Professor Dame Janet Thornton, Director Emeritus of EMBL’s European Bioinformatics Institute (EMBL-EBI), who is not affiliated with CASP or DeepMind, said: “One of biology’s biggest mysteries is how proteins fold to create exquisitely unique three-dimensional structures. Every living thing – from the smallest bacteria to plants, animals and humans – is defined and powered by the proteins that help it function at the molecular level.

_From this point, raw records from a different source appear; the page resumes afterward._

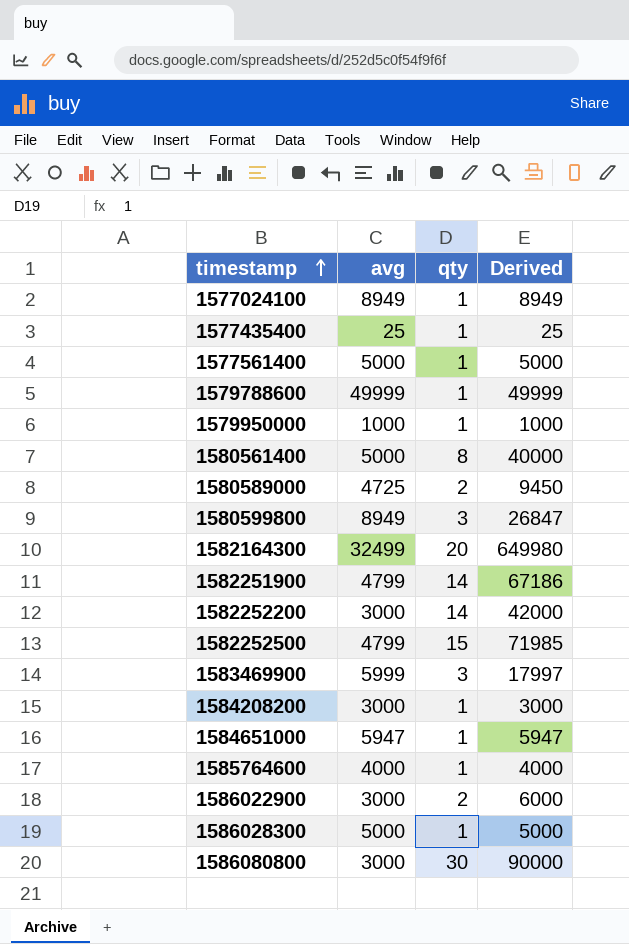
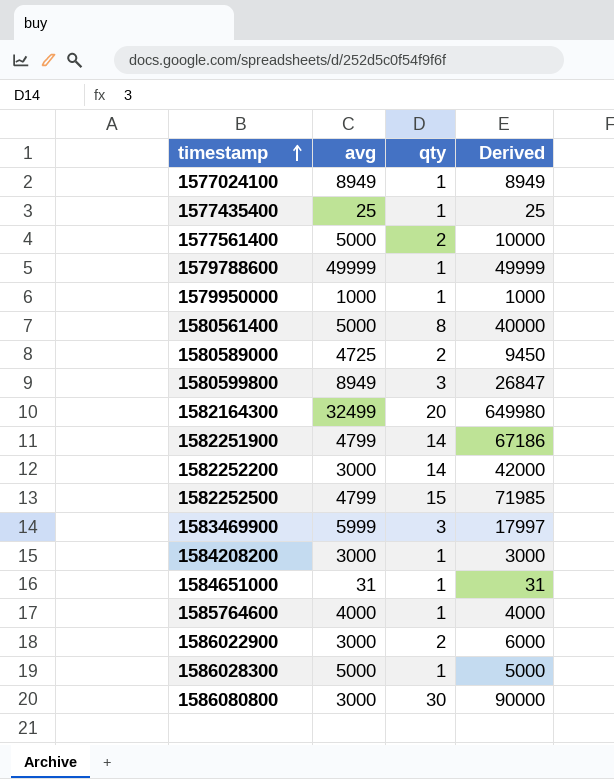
1577561400 | qty: 1 -> 2
1577561400 | Derived: 5000 -> 10000
1584651000 | avg: 5947 -> 31
1584651000 | Derived: 5947 -> 31

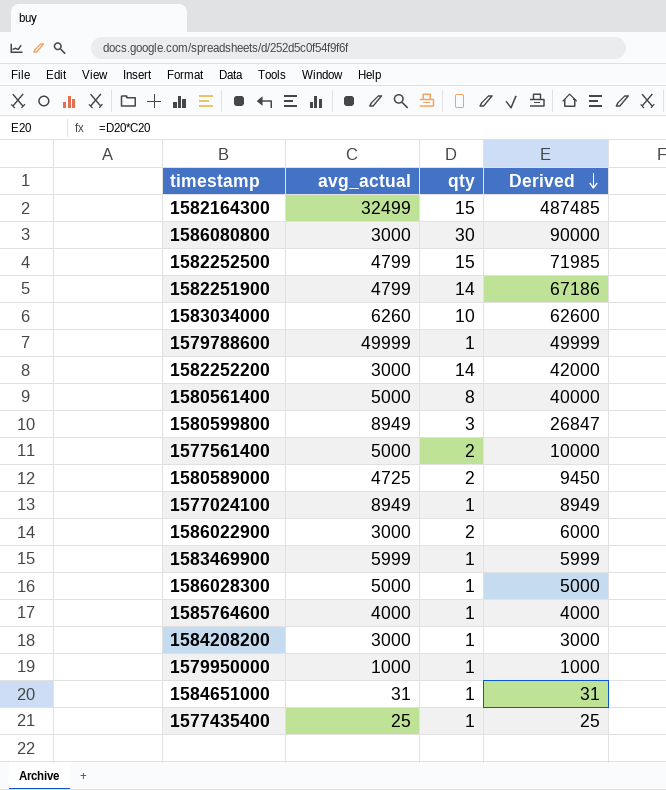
row order: timestamp ascending -> Derived descending
column name: avg -> avg_actual
1582164300 | qty: 20 -> 15
1582164300 | Derived: 649980 -> 487485
row 1583034000: none -> 6260 | 10 | 62600
1583469900 | qty: 3 -> 1
1583469900 | Derived: 17997 -> 5999

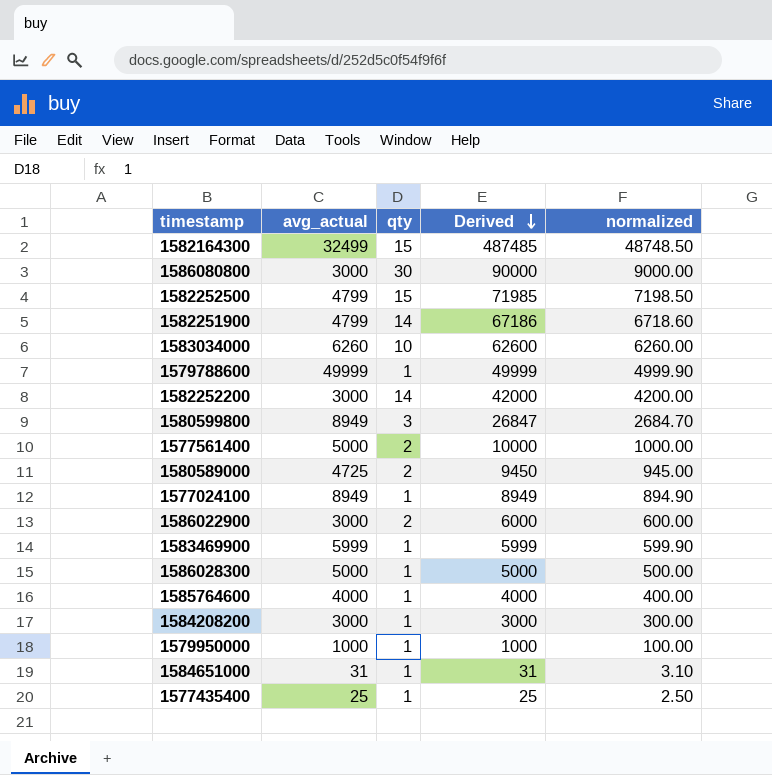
column normalized | formula: none -> [Derived] * 0.1
row 1580561400: 5000 | 8 | 40000 -> none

“So far, this mystery remained unsolved, and determining a single protein structure often required years of experimental effort. It’s tremendous to see the triumph of human curiosity, endeavour and intelligence in solving this problem. A better understanding of protein structures and the ability to predict them using a computer means a better understanding of life, evolution and, of course, human health and disease.”
Notes to editors
*AlphaFold produced models for about two-thirds of the CASP14 target proteins with global distance test scores above 90 out of 100. Above the 90-score threshold, remaining differences between the models and the experimental structures are small and of the size expected for experimental artefacts and errors, and alternative low energy local conformations. Note that these CASP targets are single proteins or domains, not protein complexes, which are a next frontier. The global distance test is a measure of how closely the shape of the protein model matches the shape from lab experiments: Zemla A, Venclovas, Moult J, Fidelis K. Processing and evaluation of predictions in CASP4. Proteins 2001;Suppl 5:13-21; Zemla A. LGA: A method for finding 3D similarities in protein structures. Nucleic Acids Res 2003;31(13):3370-3374).
Results of the CASP14 experiment will be available at www.Predictioncenter.org at the end of November and presented at a virtual conference from 30 November to 4 December. Results will also be published in a special issue of the journal ‘PROTEINS’.
Funding: CASP operations are partially supported by a grant from the National Institutes of Health, NIH R01GM100482.